Group Disentanglement. This class of problems comes under different names: style-content disentanglement (Tenenbaum & Freeman, 2000) , content-transformation disentanglement (Hosoya, 2019), and disentanglement with group supervision (Shu et al., 2020) , to name a few. Recent work (Shu et al., 2020; Locatello et al., 2020) has contextualised group disentanglement as a subproblem of weakly-supervised disentanglement, where disentangled representations are learned with the help of non-datapoint supervision (e.g. grouping, ranking, restricted labelling).
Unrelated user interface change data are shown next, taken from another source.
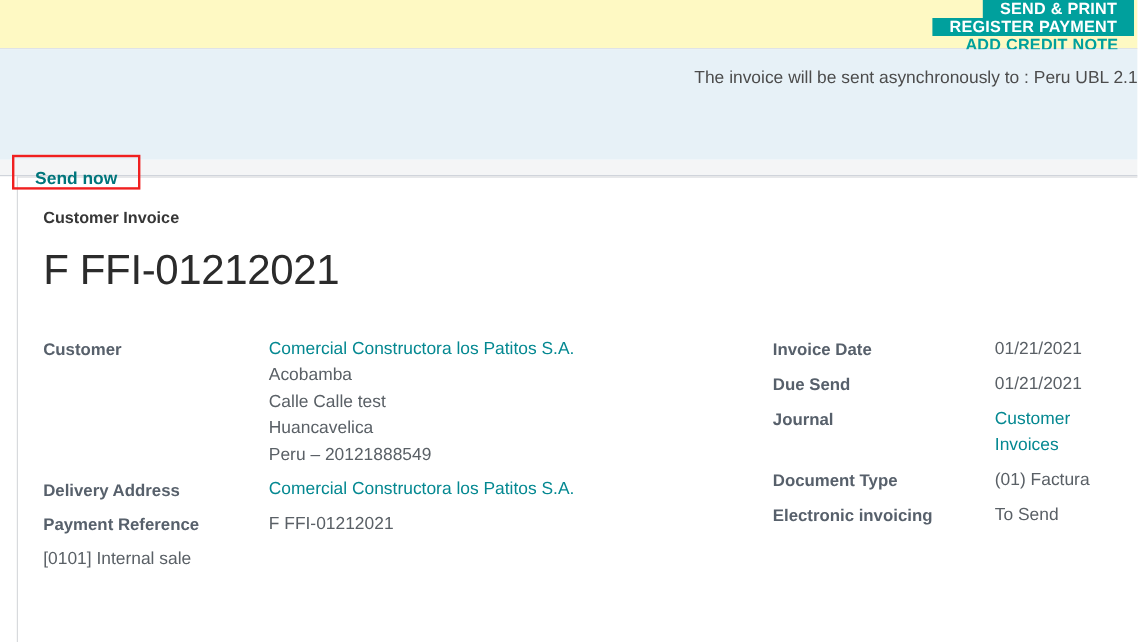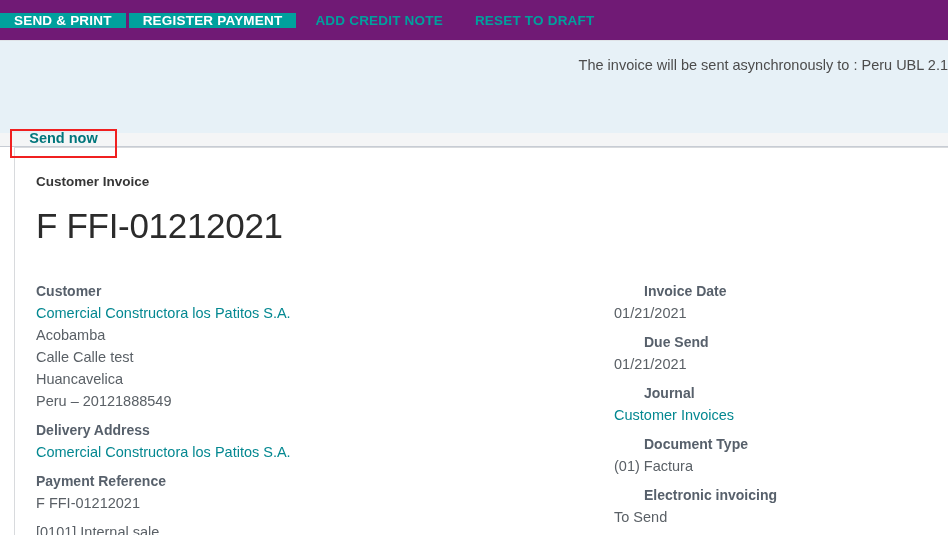--- a/index.html
+++ b/index.html
@@ -21,11 +21,12 @@
   .toolbar {
     position: relative;
     height: 41px;
-    background: #701a75;
+    background: #fef9c3;
     border-bottom: 1px solid #dfe3e7;
     display: flex;
-    align-items: center;
-    box-sizing: border-box;
+    align-items: flex-end;
+    box-sizing: border-box;
+    flex-direction: column;
   }
   .btn-primary {
     background: #00a09d;

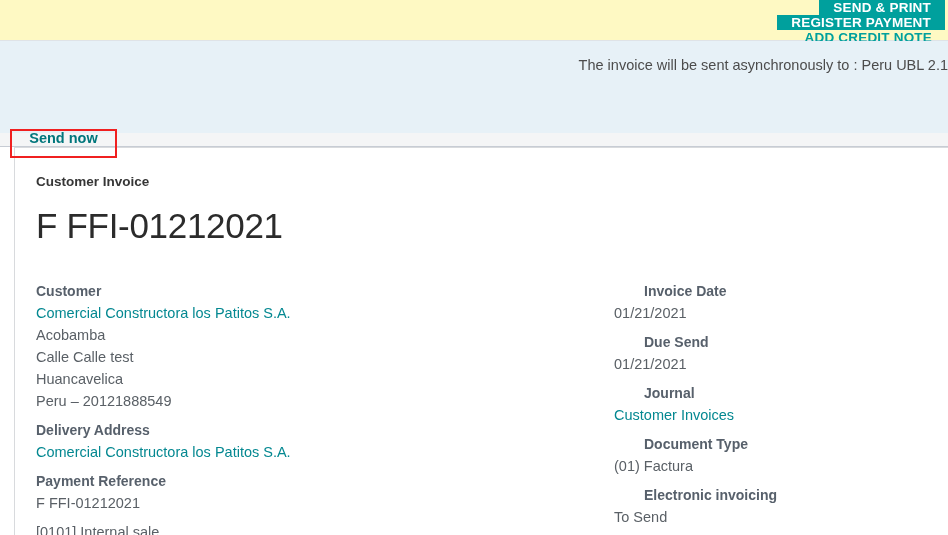--- a/index.html
+++ b/index.html
@@ -87,7 +87,7 @@
     width: 107px;
     height: 29px;
     display: flex;
-    align-items: flex-start;
+    align-items: flex-end;
     justify-content: center;
   }
   .send-now {

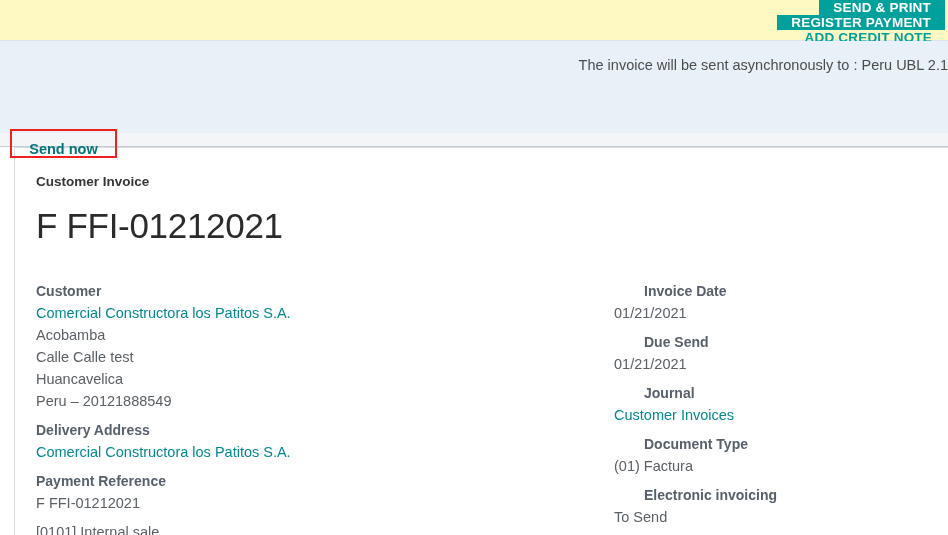--- a/index.html
+++ b/index.html
@@ -155,7 +155,6 @@
     align-items: flex-start;
     margin-bottom: 7px;
     line-height: 22px;
-    flex-direction: column;
   }
   .flabel {
     font-size: 14px;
Early work in this area focused on separating between visual concepts (Kulkarni et al., 2015; Reed et al., 2015) . This area has received renewed interest after the theoretical impossibility result of Locatello et al. ( 2019) and the identifiability proofs of Khemakhem et al. (2020) and Mita et al. (2021) . A key aspect of recent weakly-supervised models is the interpretation of the grouping as a signal of similarity between datapoints (Chen & Batmanghelich, 2020).



Figure 1: Conditional shift in the 3DIdent dataset (Zimmermann et al., 2021). The two images on the leftmost column appear to show objects of the same colour, even though each image was generated by a different combination of object-colour, spotlight-colour: One teapot is actually orange, while the other is bright green. We can see this by looking at other examples of the same objects under different lighting. The set of images to the right depict different views of the same object on each corresponding row.